The majority of the studentships are available for applicants who are ordinarily resident in the UK and are classed as UK/EU for tuition fee purposes.  If you have not resided in the UK for at least 3 years prior to the start of the studentship, you are not eligible for a maintenance allowance so you would need an alternative source of funding for living costs. To be eligible for fees-only funding you must be ordinarily resident in a member state of the EU.  For information on EPSRC residency criteria click here.

Applicants who are classed as International for tuition fee purposes are NOT eligible for funding. International students interested in studying at the University of Exeter should search our funding database for alternative options.

Summary

Application deadline:10th January 2018
Value:3.5 year studentship: UK/EU tuition fees and an annual maintenance allowance at current Research Council rate. Current rate of £14,553 per year.
Duration of award:per year
Contact: Doctoral Collegepgrenquiries@exeter.ac.uk

How to apply

You will be required to upload the following documents:
•       CV
•       Letter of application outlining your academic interests, prior research experience and reasons for wishing to
        undertake the project.
•       Transcript(s) giving full details of subjects studied and grades/marks obtained.  This should be an interim
        transcript if you are still studying.
•       If you are not a national of a majority English-speaking country you will need to submit evidence of your current
        proficiency in English.  For further details of the University’s English language requirements please see
        http://www.exeter.ac.uk/postgraduate/apply/english/.

The closing date for applications is midnight (GMT) on Wednesday 10 January 2018.  Interviews will be held at the University of Exeter in late February 2018.

If you have any general enquiries about the application process please email: pgrenquiries@exeter.ac.uk.
Project-specific queries should be directed to the supervisor.

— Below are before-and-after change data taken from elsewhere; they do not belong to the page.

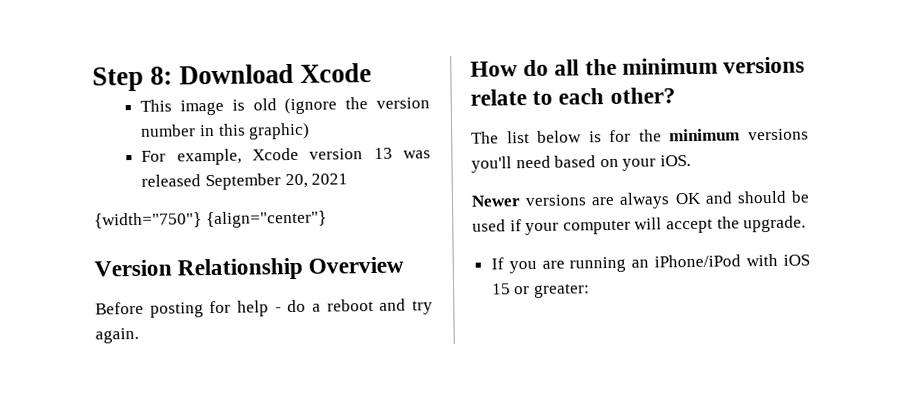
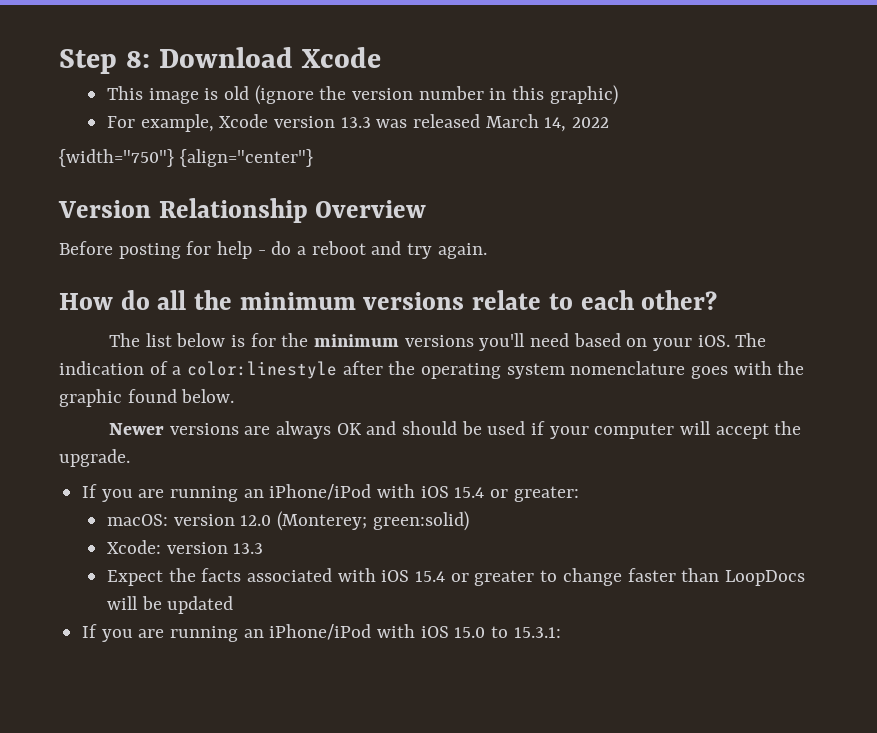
- For example, Xcode version 13 was released September 20, 2021
+ For example, Xcode version 13.3 was released March 14, 2022
+ The indication of a color:linestyle after the operating system nomenclature goes with the graphic found below.
- If you are running an iPhone/iPod with iOS 15 or greater:
+ If you are running an iPhone/iPod with iOS 15.4 or greater:
+ macOS: version 12.0 (Monterey; green:solid)
+ Xcode: version 13.3
+ Expect the facts associated with iOS 15.4 or greater to change faster than LoopDocs will be updated
+ If you are running an iPhone/iPod with iOS 15.0 to 15.3.1:

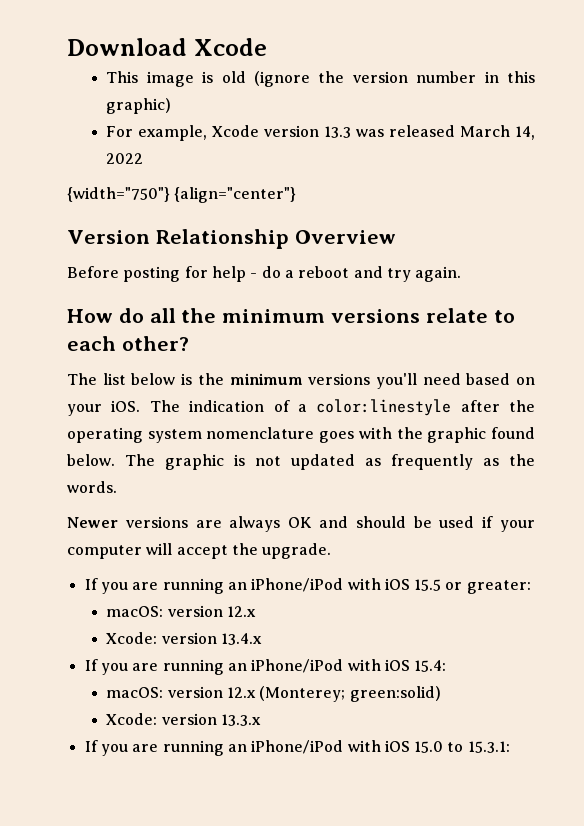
- Step 8: Download Xcode
+ Download Xcode
- The list below is for the minimum versions you'll need based on your iOS.
+ The list below is the minimum versions you'll need based on your iOS.
+ The graphic is not updated as frequently as the words.
- If you are running an iPhone/iPod with iOS 15.4 or greater:
- macOS: version 12.0 (Monterey; green:solid)
- Xcode: version 13.3
- Expect the facts associated with iOS 15.4 or greater to change faster than LoopDocs will be updated
+ If you are running an iPhone/iPod with iOS 15.5 or greater:
+ macOS: version 12.x
+ Xcode: version 13.4.x
+ If you are running an iPhone/iPod with iOS 15.4:
+ macOS: version 12.x (Monterey; green:solid)
+ Xcode: version 13.3.x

During the application process, the University may need to make certain disclosures of your personal data to third parties to be able to administer your application, carry out interviews and select candidates.  These are not limited to, but may include disclosures to:

• the selection panel and/or management board or equivalent of the relevant programme, which is likely to include staff from one or more other HEIs;
• administrative staff at one or more other HEIs participating in the relevant programme.

Such disclosures will always be kept to the minimum amount of personal data required for the specific purpose. Your sensitive personal data (relating to disability and race/ethnicity) will not be disclosed without your explicit consent.